Exactly the lines from the line with "font-weight: bold ->" through the final line of the records below, both ends included, are to be set down. Do not include pictures.

━━━━━━━━━━━━━━━━━━━━

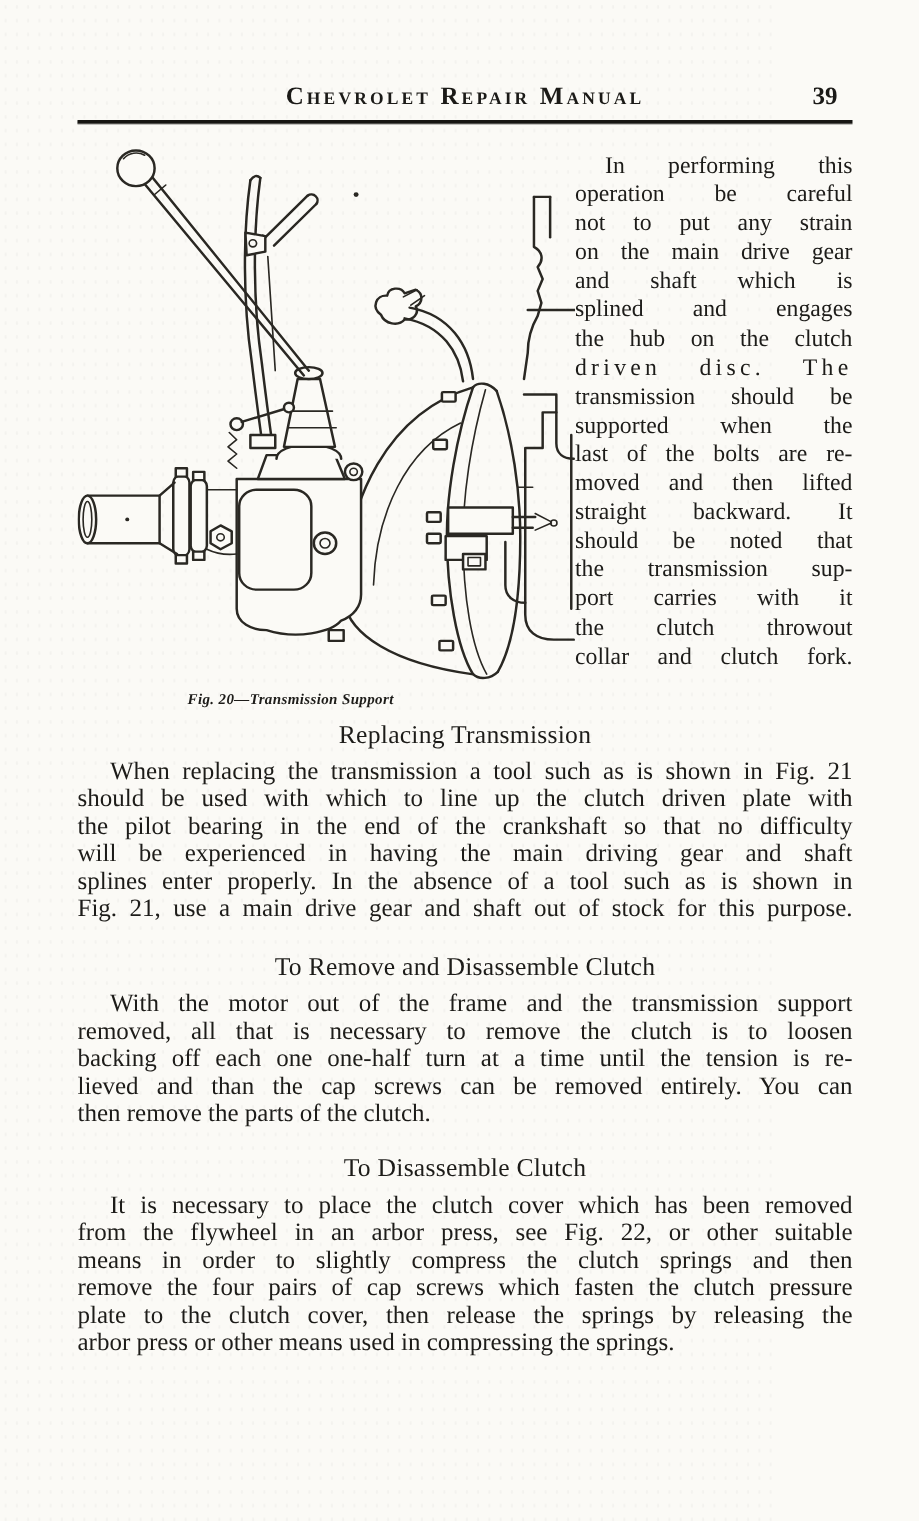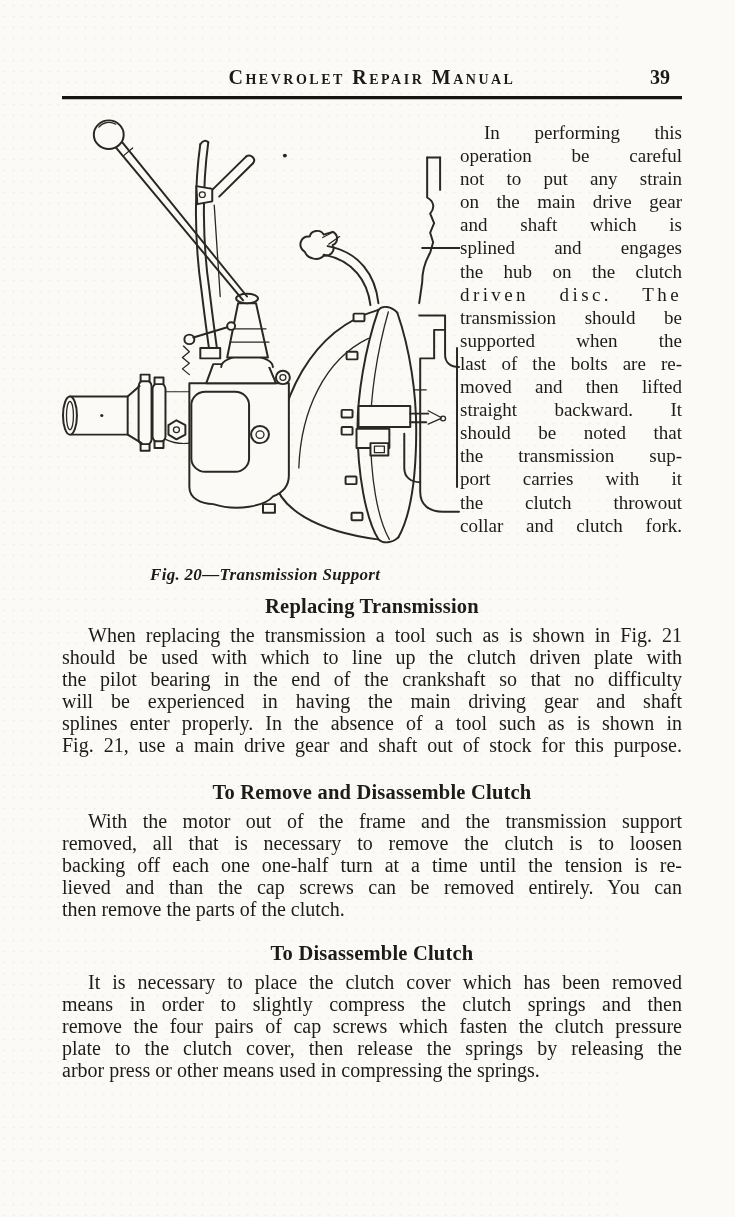"Fig. 20—Transmission Support" .figure-caption { font-size: 17px -> 12px; margin-top: 15px -> 1px }
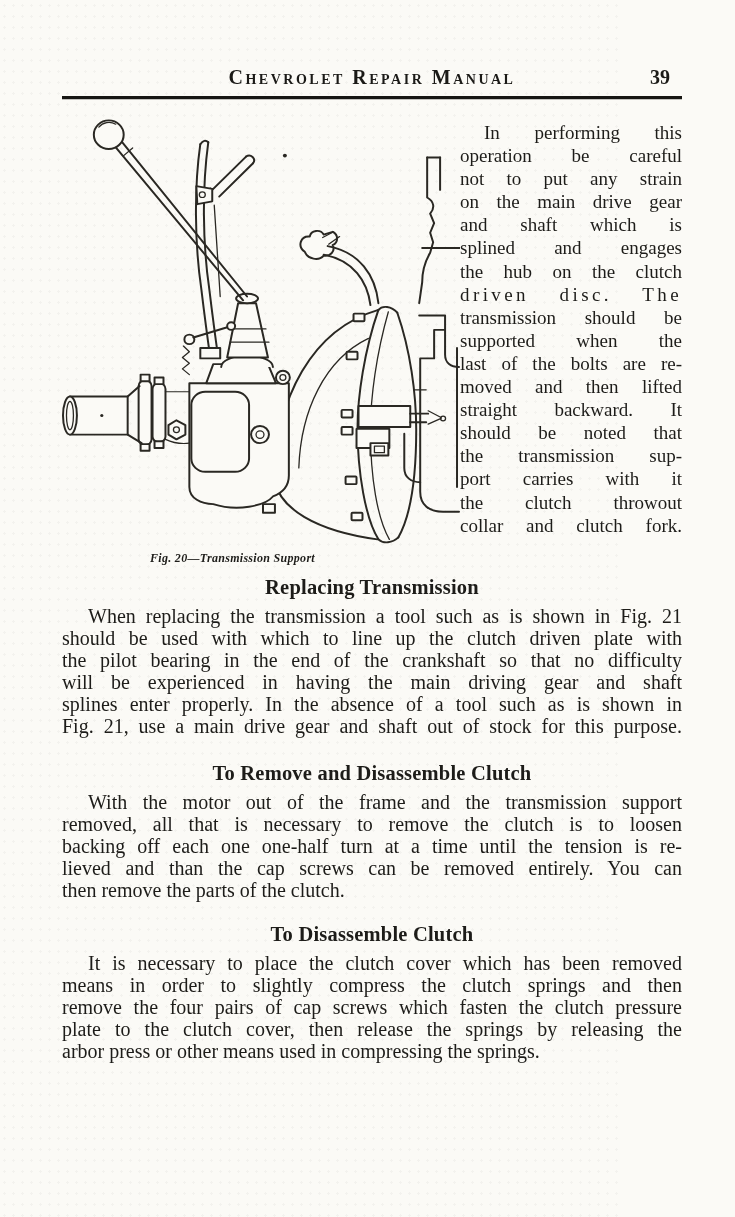"Replacing Transmission" .section-heading { font-weight: bold -> normal }
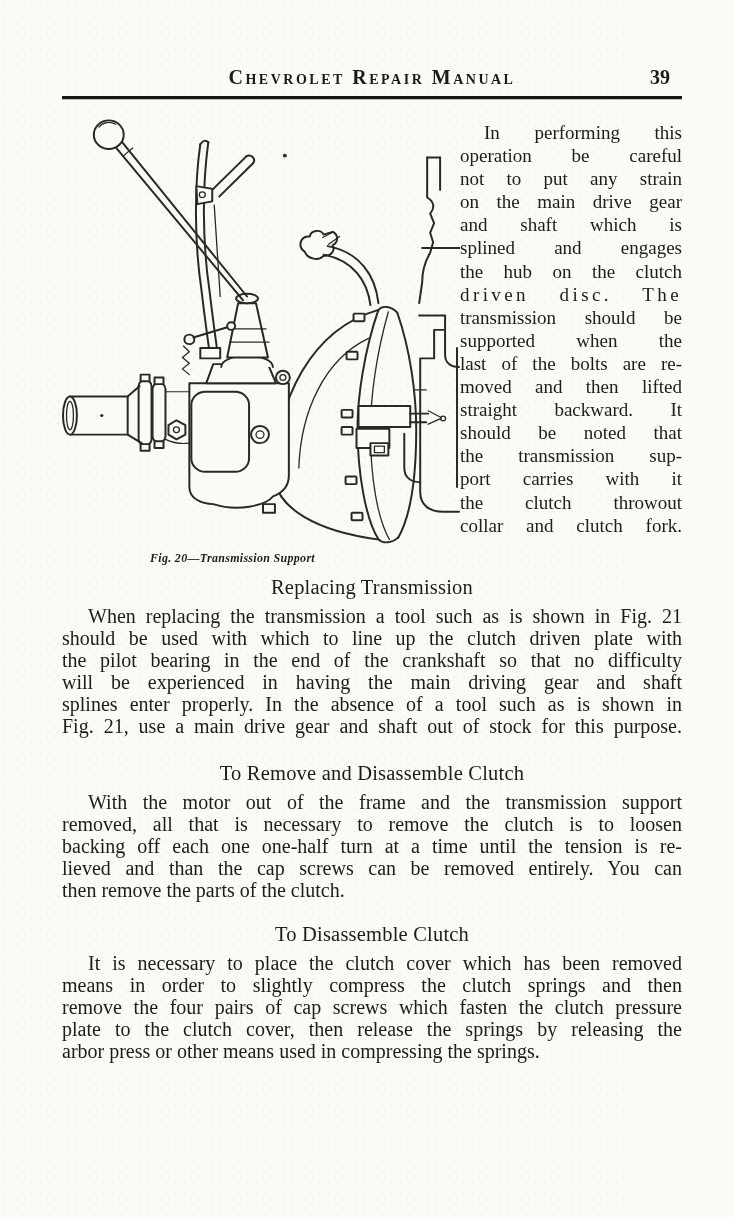"from the flywheel in an" div.line { html: none -> <div>from the flywheel in an arbor press, see Fig. 22, or other suitable</div> }
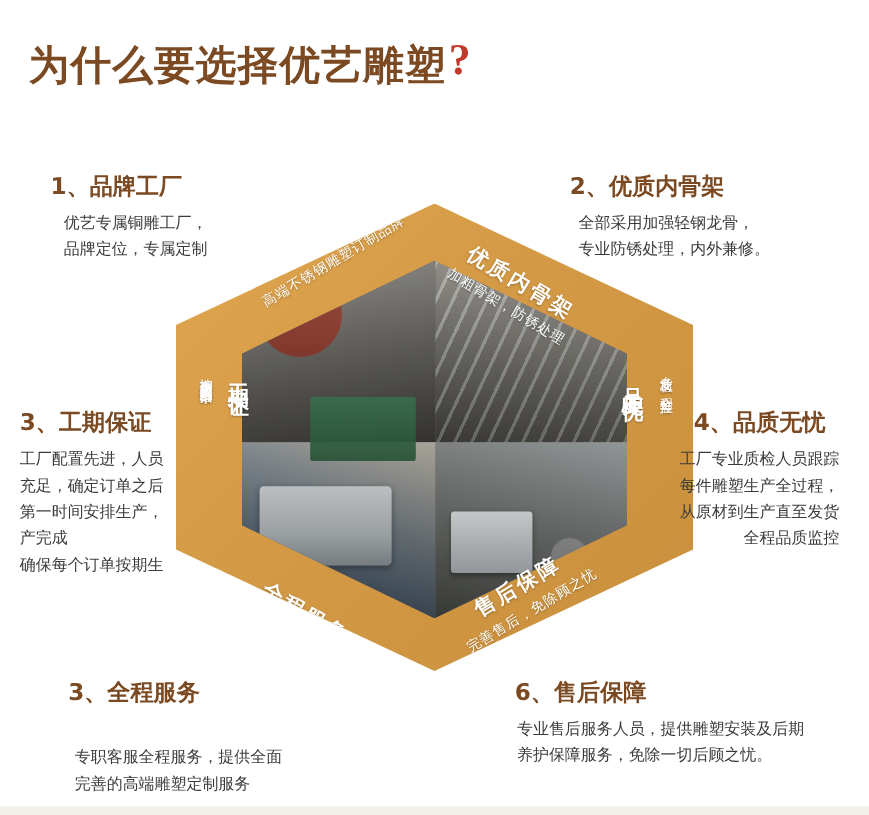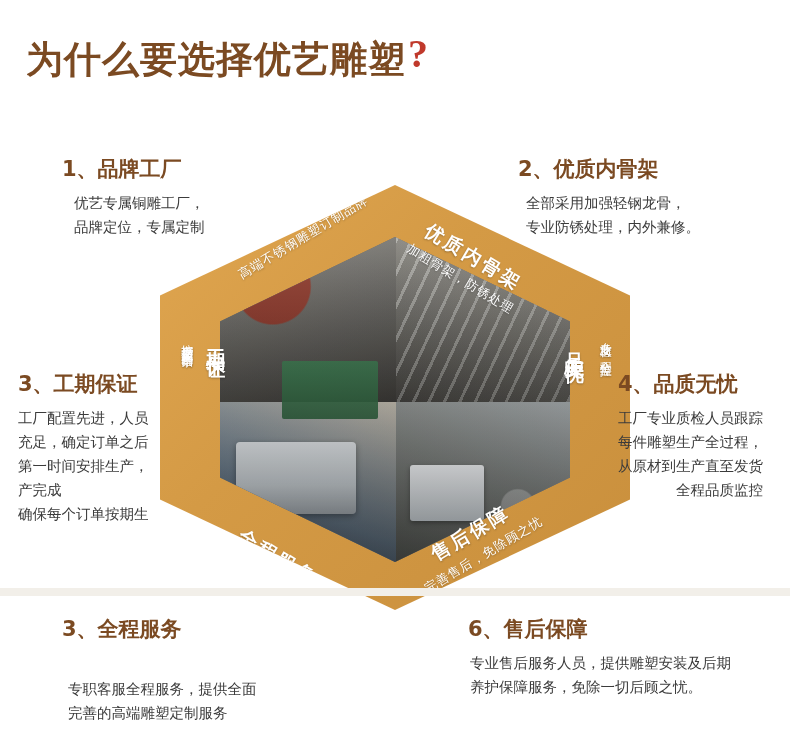"为什么要选择优艺雕塑" .page { height: 596px -> 741px }
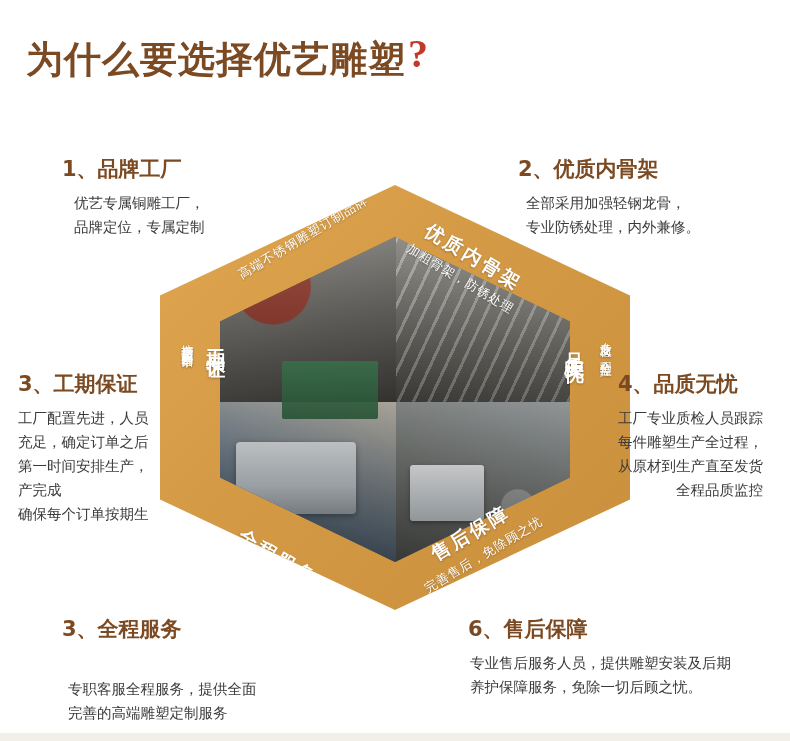"1、品牌工厂" .b1 { left: 62px -> 46px }
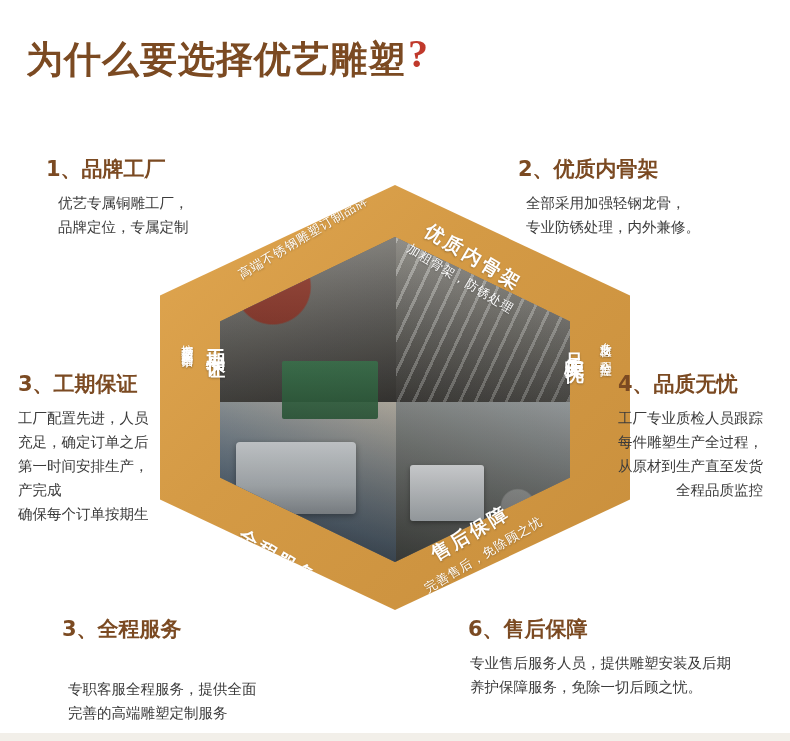"4、品质无忧" .b4 .blk-head { text-align: left -> center }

━━━━━━━━━━━━━━━━━━━━

§ **Expected output**:
"Replacing Transmission" .section-heading { font-weight: bold -> normal }
"from the flywheel in an" div.line { html: none -> <div>from the flywheel in an arbor press, see Fig. 22, or other suitable</div> }
"为什么要选择优艺雕塑" .page { height: 596px -> 741px }
"1、品牌工厂" .b1 { left: 62px -> 46px }
"4、品质无忧" .b4 .blk-head { text-align: left -> center }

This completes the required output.